PROBLEM DESCRIPTION: From the line containing "biológiai szerveződés és" down to the last line of the material below, copy each line exactly and leave out the rest.

*** Opening of RECORDS SUPPLIED ***

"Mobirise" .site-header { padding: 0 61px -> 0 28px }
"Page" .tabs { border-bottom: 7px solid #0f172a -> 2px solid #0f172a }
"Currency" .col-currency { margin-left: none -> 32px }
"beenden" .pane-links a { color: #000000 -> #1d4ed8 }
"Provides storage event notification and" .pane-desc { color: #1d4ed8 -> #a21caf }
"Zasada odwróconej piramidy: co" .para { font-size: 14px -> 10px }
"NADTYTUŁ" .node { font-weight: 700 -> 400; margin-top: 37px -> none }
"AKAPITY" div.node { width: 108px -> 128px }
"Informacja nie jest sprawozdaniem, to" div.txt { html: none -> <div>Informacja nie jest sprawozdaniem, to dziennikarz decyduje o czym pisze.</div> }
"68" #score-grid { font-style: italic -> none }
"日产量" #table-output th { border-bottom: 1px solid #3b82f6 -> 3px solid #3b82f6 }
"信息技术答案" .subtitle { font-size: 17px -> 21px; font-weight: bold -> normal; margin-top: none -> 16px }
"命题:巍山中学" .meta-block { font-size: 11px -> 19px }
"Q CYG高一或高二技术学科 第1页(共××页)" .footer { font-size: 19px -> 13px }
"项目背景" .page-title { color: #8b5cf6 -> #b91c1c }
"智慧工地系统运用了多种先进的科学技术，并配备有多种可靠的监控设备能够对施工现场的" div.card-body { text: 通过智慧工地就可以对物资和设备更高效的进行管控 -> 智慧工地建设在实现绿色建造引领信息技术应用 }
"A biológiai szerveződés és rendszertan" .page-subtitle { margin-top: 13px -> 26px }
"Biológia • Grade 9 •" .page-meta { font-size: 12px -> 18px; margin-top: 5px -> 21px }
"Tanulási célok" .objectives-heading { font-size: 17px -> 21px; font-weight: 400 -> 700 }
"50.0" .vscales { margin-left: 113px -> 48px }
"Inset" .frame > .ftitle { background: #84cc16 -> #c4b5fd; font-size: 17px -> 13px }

*** Close of RECORDS SUPPLIED ***

RESPONSE:
"A biológiai szerveződés és rendszertan" .page-subtitle { margin-top: 13px -> 26px }
"Biológia • Grade 9 •" .page-meta { font-size: 12px -> 18px; margin-top: 5px -> 21px }
"Tanulási célok" .objectives-heading { font-size: 17px -> 21px; font-weight: 400 -> 700 }
"50.0" .vscales { margin-left: 113px -> 48px }
"Inset" .frame > .ftitle { background: #84cc16 -> #c4b5fd; font-size: 17px -> 13px }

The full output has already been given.